## What you should do
Across the listing below, work out how many lines include the word "Airbag". Give the number alone.

══ Dataset entries

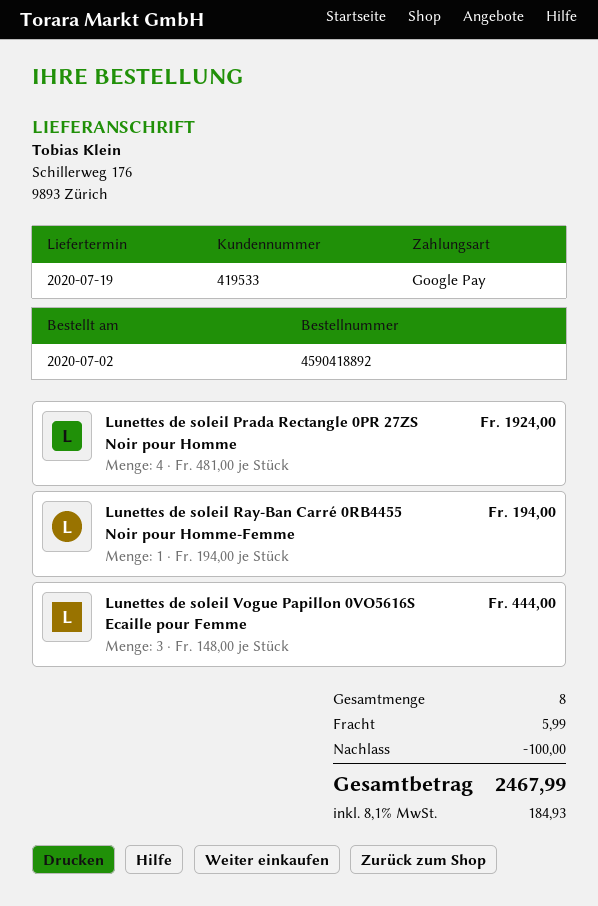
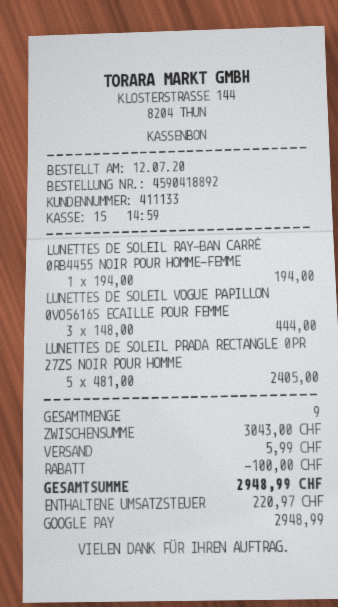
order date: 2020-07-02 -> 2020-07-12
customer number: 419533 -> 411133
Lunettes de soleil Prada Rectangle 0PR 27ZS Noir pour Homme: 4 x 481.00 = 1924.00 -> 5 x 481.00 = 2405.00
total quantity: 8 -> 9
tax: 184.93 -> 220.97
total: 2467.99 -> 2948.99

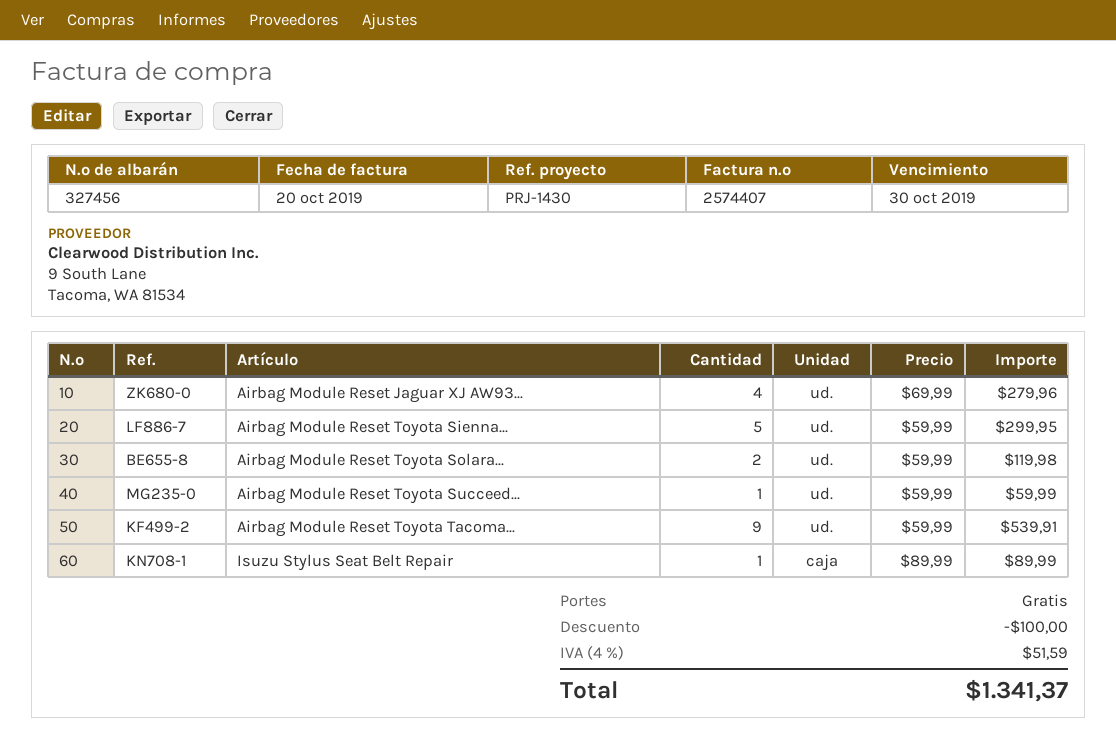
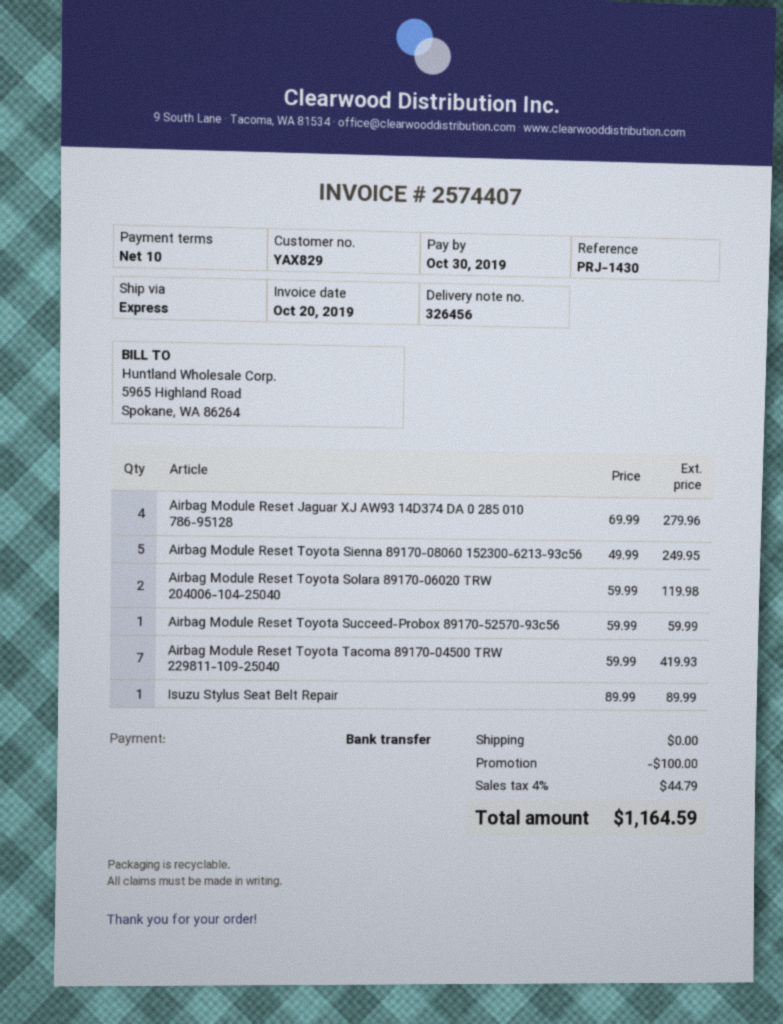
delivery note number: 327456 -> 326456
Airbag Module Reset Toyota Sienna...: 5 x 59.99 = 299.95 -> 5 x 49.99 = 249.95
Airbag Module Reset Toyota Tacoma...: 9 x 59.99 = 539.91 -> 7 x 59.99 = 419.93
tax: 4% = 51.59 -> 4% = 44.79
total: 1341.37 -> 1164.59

════

## Answer section
2